PubMed 25187895
Referenced in: none
Automatically associated channels: Kv7.1
Title: Large deletion in KCNQ1 identified in a family with Jervell and Lange-Nielsen syndrome.
Authors: Ji Yeon Sung, Eun Jung Bae, Seungman Park, So Yeon Kim, Ye Jin Hyun, Sung Sup Park, Moon-Woo Seong
Journal, date & volume: Ann Lab Med, 2014 Sep , 34, 395-8
PubMed link: http://www.ncbi.nlm.nih.gov/pubmed/25187895
Abstract
Long QT syndrome (LQTS) is a genetically heterogeneous disorder associated with sequence variations in more than 10 genes; in some cases, it is caused by large deletions or duplications among the main, known LQTS-associated genes.
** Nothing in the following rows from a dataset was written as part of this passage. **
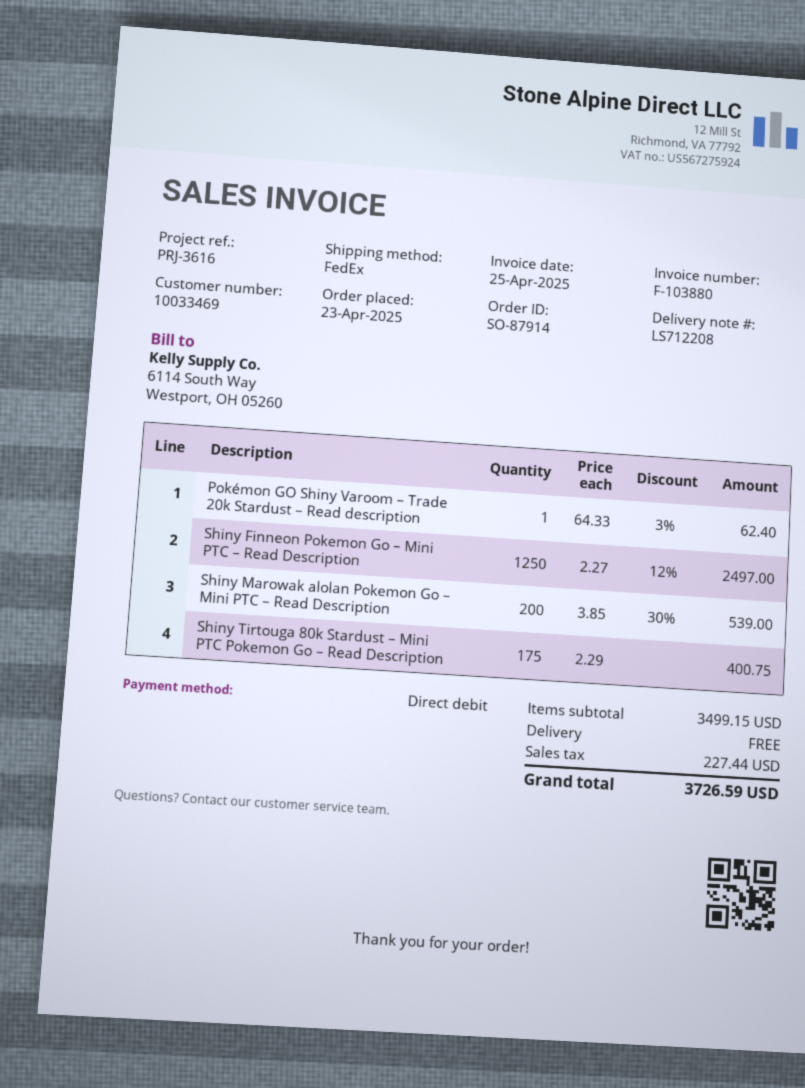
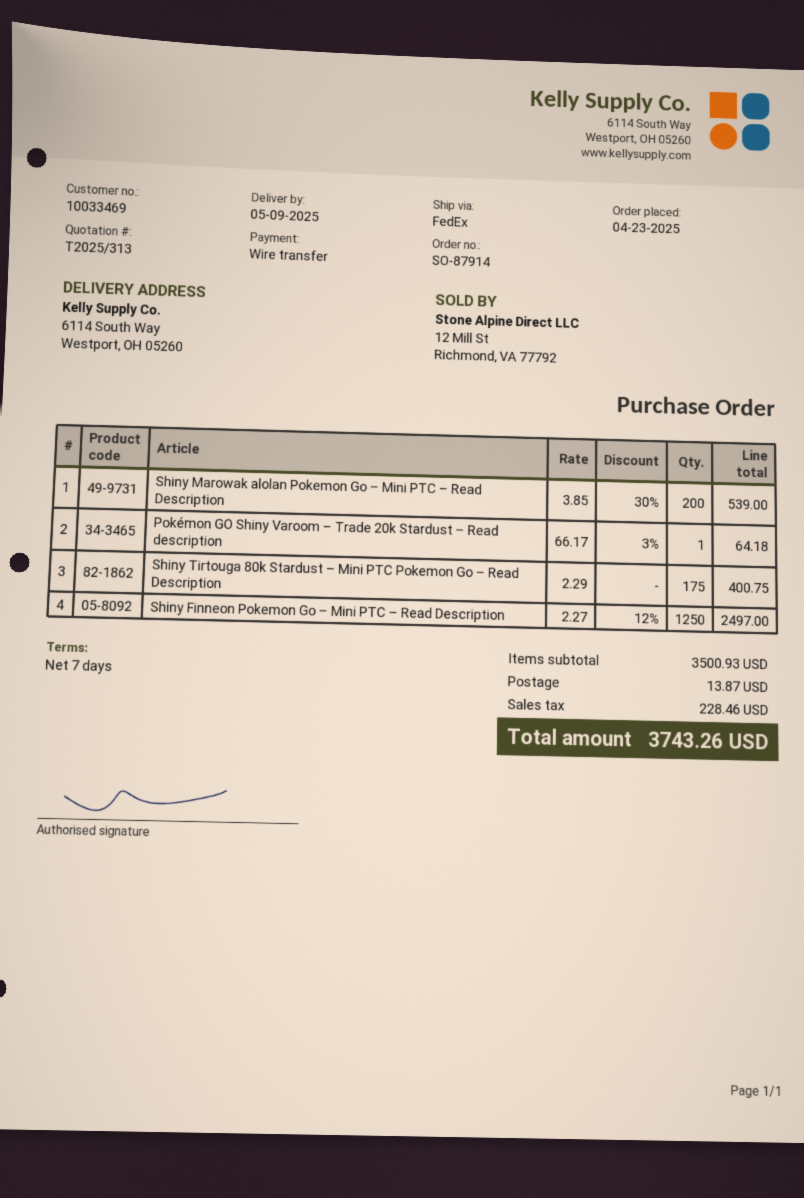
payment method: direct debit -> bank transfer
Pokémon GO Shiny Varoom – Trade 20k Stardust – Read description: 1 x 64.33 - 3% = 62.40 -> 1 x 66.17 - 3% = 64.18
subtotal: 3499.15 -> 3500.93
shipping: 0.00 -> 13.87
tax: 227.44 -> 228.46
total: 3726.59 -> 3743.26

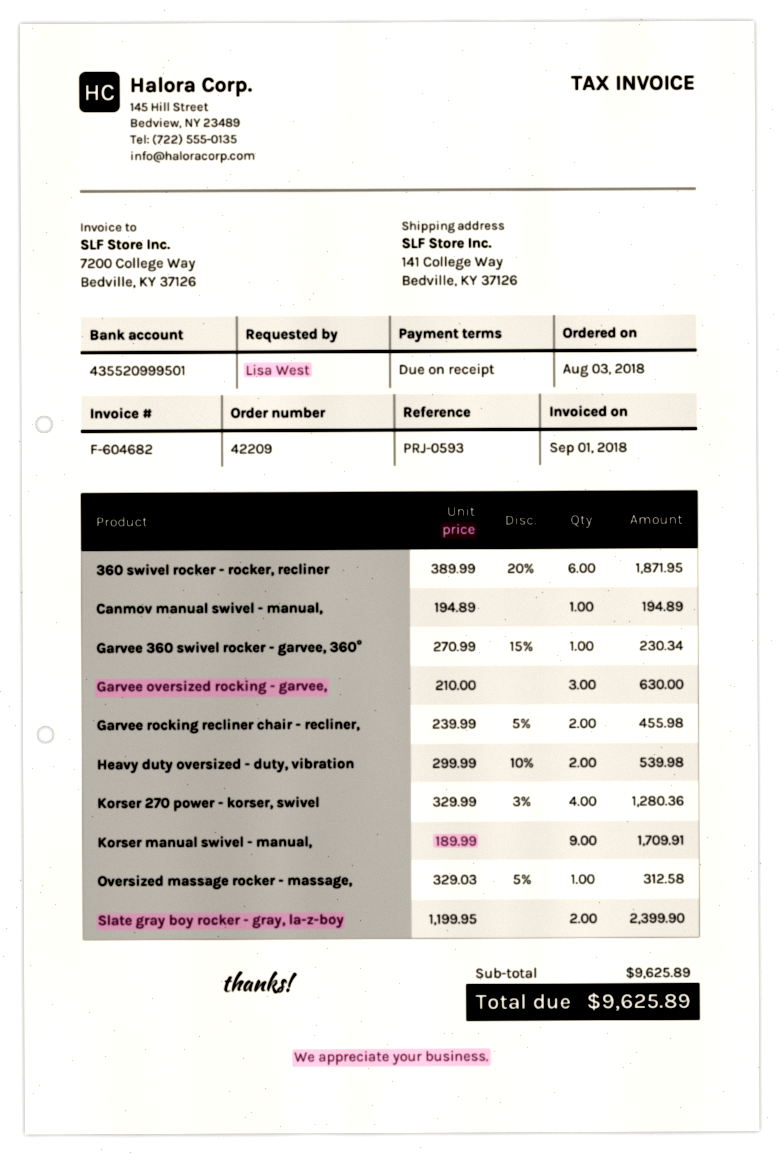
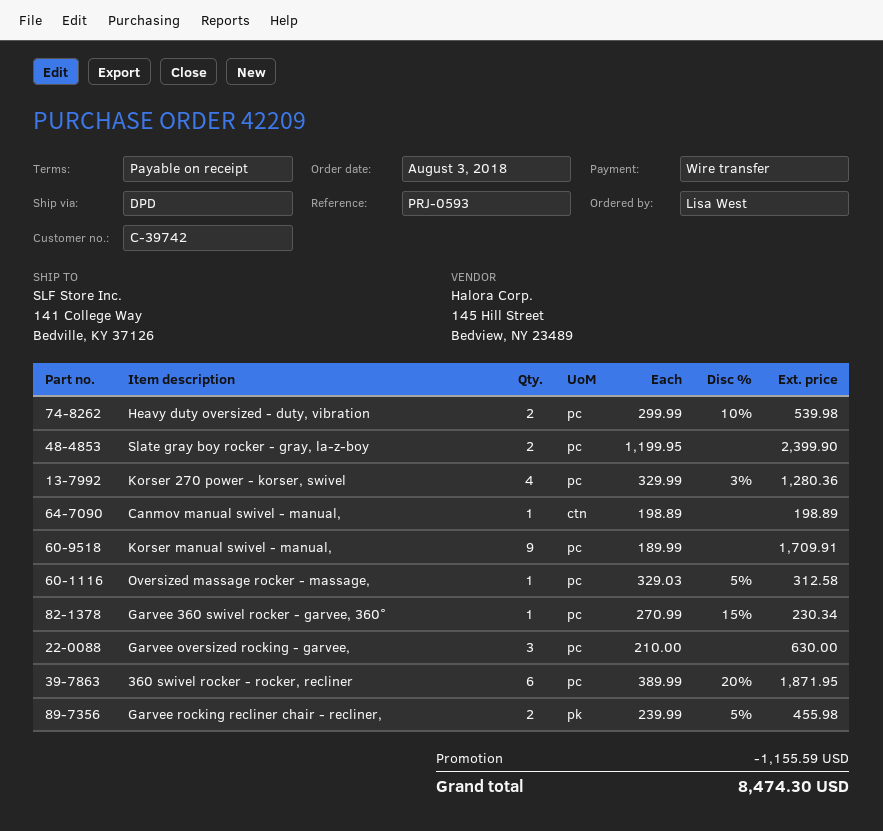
Canmov manual swivel - manual,: 1 x 194.89 = 194.89 -> 1 x 198.89 = 198.89
discount: none -> 1155.59
total: 9625.89 -> 8474.30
Here, we describe a 14-month-old Korean boy with congenital hearing loss and prolonged QT interval whose condition was clinically diagnosed as Jervell and Lange-Nielsen syndrome (JLNS), a recessive form of LQTS. Genetic analyses using sequence analysis and multiplex ligation-dependent probe amplification (MLPA) assay revealed a large deletion spanning exons 7-10 as well as a frameshift mutation (c.1893dup; p.Arg632Glnfs*20). To our knowledge, this is the first report of a large deletion in KCNQ1 identified in JLNS patients. This case indicates that a method such as MLPA, which can identify large deletions or duplications needs to be considered in addition to sequence analysis to diagnose JLNS.